結論テキスト
本願商標は、登録すべきものとする。
Trademark Appeal Case
本データベースは、特許庁の審決例をAIで解析・要約したものです。拒絶理由通知に対する意見書作成や、審判請求書等の作成時の参考としてお役立てください。
| 審判番号 | 不服2018−11926(T2018−11926/J1) |
|---|---|
| 審判種別 | 不服 |
| 結論 | 勝訴(請求認容) |
本願商標は、「富士山かぐや姫」の文字を標準文字で表してなり、第25類及び第33類に属する願書記載の商品を指定商品として、平成29年6月15日に登録出願されたものである。
その後、本願の指定商品は、原審における平成30年3月15日付け及び当審における同年8月20日付け手続補正書により、最終的に、第33類「富士山周辺地域で生産または販売されるワイン,富士山周辺地域で生産または販売される清酒,富士山周辺地域で生産または販売される焼酎」と補正された。
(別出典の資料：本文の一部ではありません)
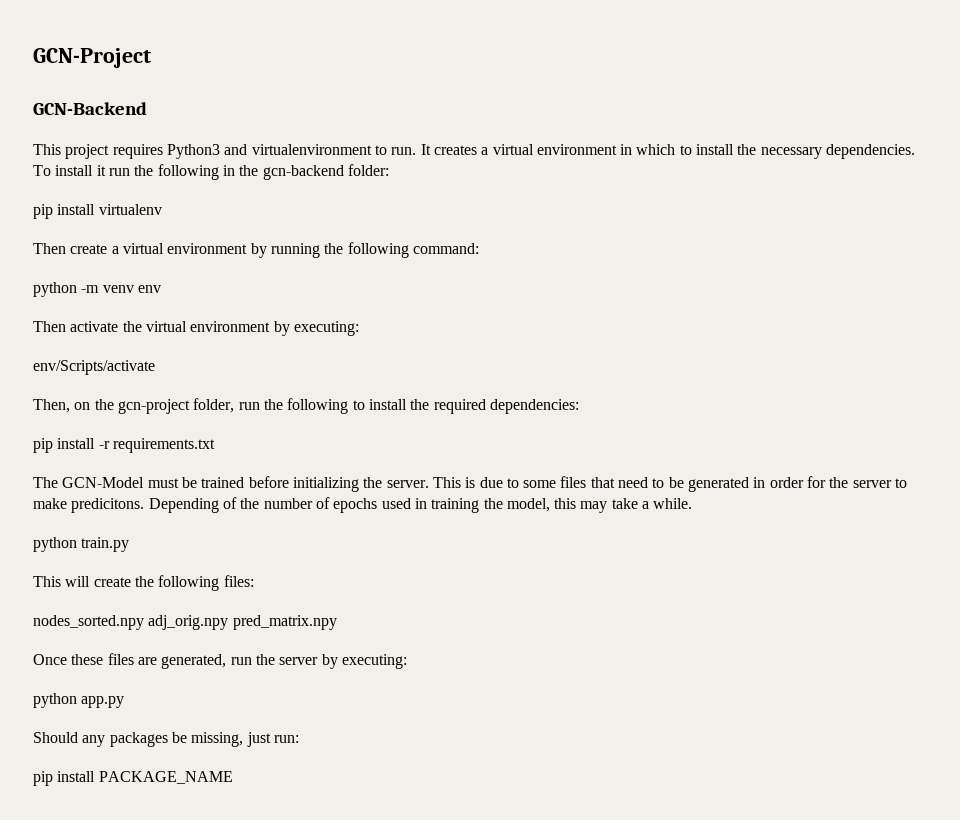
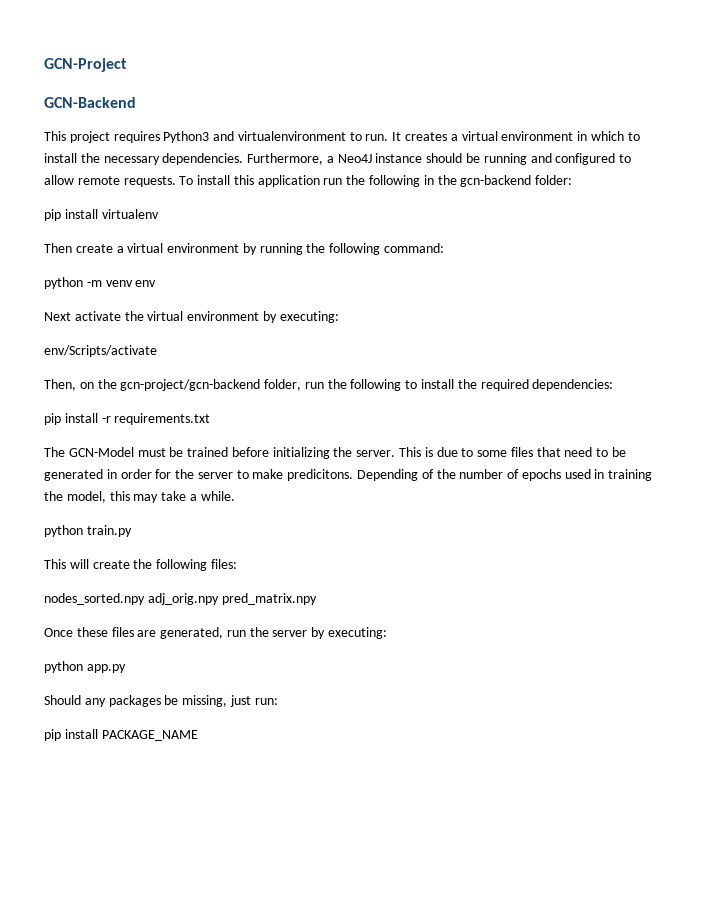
[33,165,106,176] To install it -> [247,153,632,165] [44,175,320,187] Furthermore, a Neo4J instance should be running and configured to allow remote requests. To install this application
[33,321,66,332] Then -> [44,312,71,321] Next
[117,399,190,414] gcn-project -> [120,379,261,391] gcn-project/gcn-backend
原査定において、本願の拒絶の理由に引用した登録第871926号商標(以下「引用商標」という。)は、「かぐや姫」の文字を縦書きしてなり、昭和43年9月2日に登録出願、第28類に属する商標登録原簿に記載のとおりの商品を指定商品として、同45年9月4日に設定登録、その後、平成23年9月28日に指定商品を第33類「日本酒,洋酒,果実酒,中国酒,薬味酒」とする指定商品の書換登録がされ、現に有効に存続しているものである。
原査定は、本願商標の構成中、「かぐや姫」の文字部分を分離抽出し、これと引用商標とが類似する商標であるから、本願商標が商標法第4条第1項第11号に該当するとしたものである。
本願商標は、前記1のとおり、「富士山かぐや姫」の文字を標準文字で表してなるところ、その構成文字は同書、同大、等間隔に表されているものであり、外観上、全体がまとまりある一体的なものとして看取、把握されるといえ、その構成全体から生じる「フジサンカグヤヒメ」の称呼も、格別冗長というべきものではなく、無理なく一連に称呼し得るものである。
そうすると、本願商標のかかる構成及び称呼においては、これに接する取引者、需要者は、本願商標を一体のものと理解、認識するというのが相当である。
そして、本願商標の構成中、「富士山」の文字が「静岡・山梨両県の境にそびえる日本第一の高山。」を意味し、「かぐや姫」の文字が「竹取物語の女主人公。」を意味する語(各語の意味については、「広辞苑第六版」(株式会社岩波書店発行)を参照。)であるとしても、かかる構成においては、本願商標は、その構成中の「富士山」の文字部分が商品の産地等を表示するものとして直ちに認識されるとみるよりは、むしろ、その構成全体をもって一体不可分の造語を表したものとみるのが相当である。
さらに、本願商標の構成中、「かぐや姫」の文字部分のみが、取引者、需要者に対し、商品の出所識別標識として強く支配的な印象を与えるものと認めるに足りる事情は見いだせない。
してみれば、本願商標は、一体不可分のものであって、その構成文字に相応して、「フジサンカグヤヒメ」の称呼のみを生じるものである。
したがって、本願商標の構成中、「かぐや姫」の文字部分を分離、抽出し、これを前提に、本願商標と引用商標とが類似するとして、本願商標が商標法第4条第1項第11号に該当するとした原査定は、取消しを免れない。
その他、本願について拒絶の理由を発見しない。
よって、結論のとおり審決する。